---
source: arxiv
url: http://arxiv.org/abs/2603.14371v1
published_at: '2026-03-15T13:23:56'
authors:
- Xiangyu Li
- Huaizhi Tang
- Xin Ding
- Weijun Wang
- Ting Cao
- Yunxin Liu
topics:
- vision-language-action
- kv-cache
- multi-task-inference
- robot-inference
- parallel-serving
relevance_score: 0.94
run_id: materialize-outputs
language_code: en
---

# OxyGen: Unified KV Cache Management for Vision-Language-Action Models under Multi-Task Parallelism

## Summary
OxyGen proposes a unified KV cache management method for vision-language-action models (VLAs), enabling robots to perform multitask inference such as action generation and language generation in parallel under the same observation.
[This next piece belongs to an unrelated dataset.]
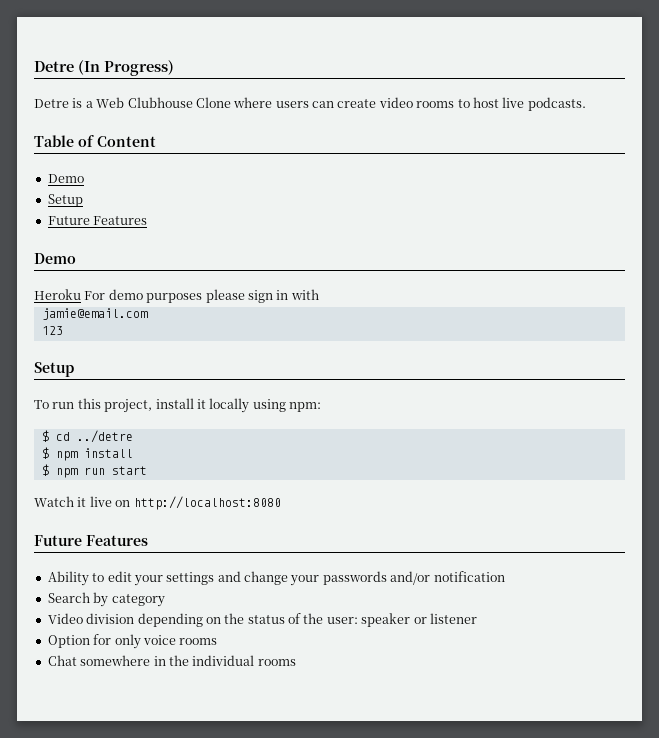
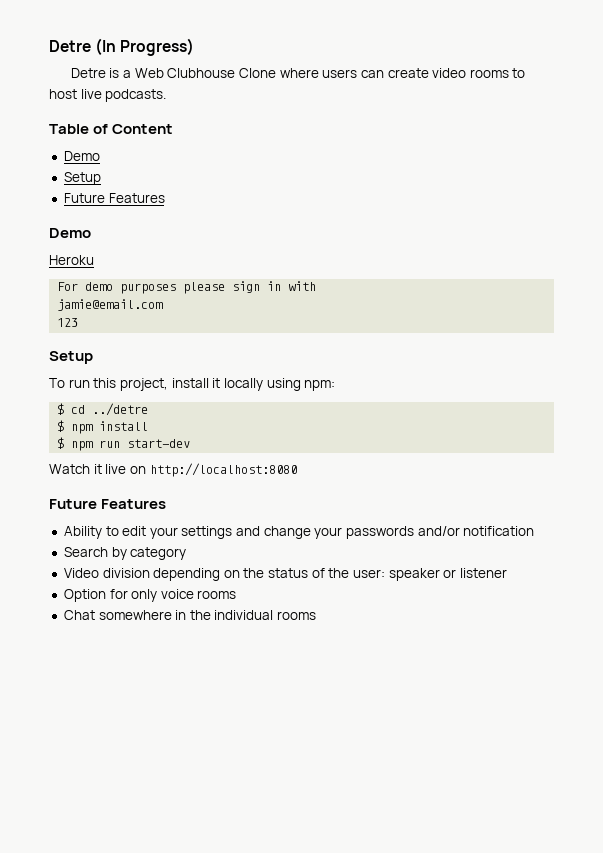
- Heroku For demo purposes please sign in with
+ Heroku
+ For demo purposes please sign in with
- $ npm run start
+ $ npm run start-dev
Its core contribution is treating the KV cache as a resource shared across tasks and over time, thereby significantly improving on-device inference efficiency.

## Problem
- Although existing MoT VLAs architecturally support multimodal, multitask outputs, inference systems still usually execute each task independently, causing shared observations to be repeatedly prefilling and creating redundant computation.
- Even when part of the computation can be shared, different tasks still contend for resources on constrained hardware such as a single GPU; in particular, action tasks have hard real-time frequency requirements, while language generation can be completed across multiple frames, so their timing constraints are asymmetric.
- This matters because real embodied agents need to manipulate while also conversing / memorizing / planning; if inference cannot run efficiently in parallel, the multitask capabilities of MoT VLAs are difficult to truly deploy on robots at the edge.

## Approach
- The core mechanism is **unified KV cache management**: the VLM backbone KV cache produced from shared observations is treated as a “first-class shared resource,” rather than having each task maintain its own isolated cache.
- **Cross-task KV sharing**: for the same frame of observation, prefill is performed only once, and the resulting KV is reused by both the action expert and the language expert, avoiding repeated encoding of the same input.
- **Cross-frame continuous batching**: language generation is decoupled from the per-frame control loop; action tasks still complete within the current frame, while language requests retain resumable state and continue batched decoding across frames.
- The system uses a unified KV manager to maintain the resumable state for each language request (KV, generated tokens, termination flags), supporting store/retrieve/update/remove as well as batch/unbatch operations, enabling interruption recovery without recomputation.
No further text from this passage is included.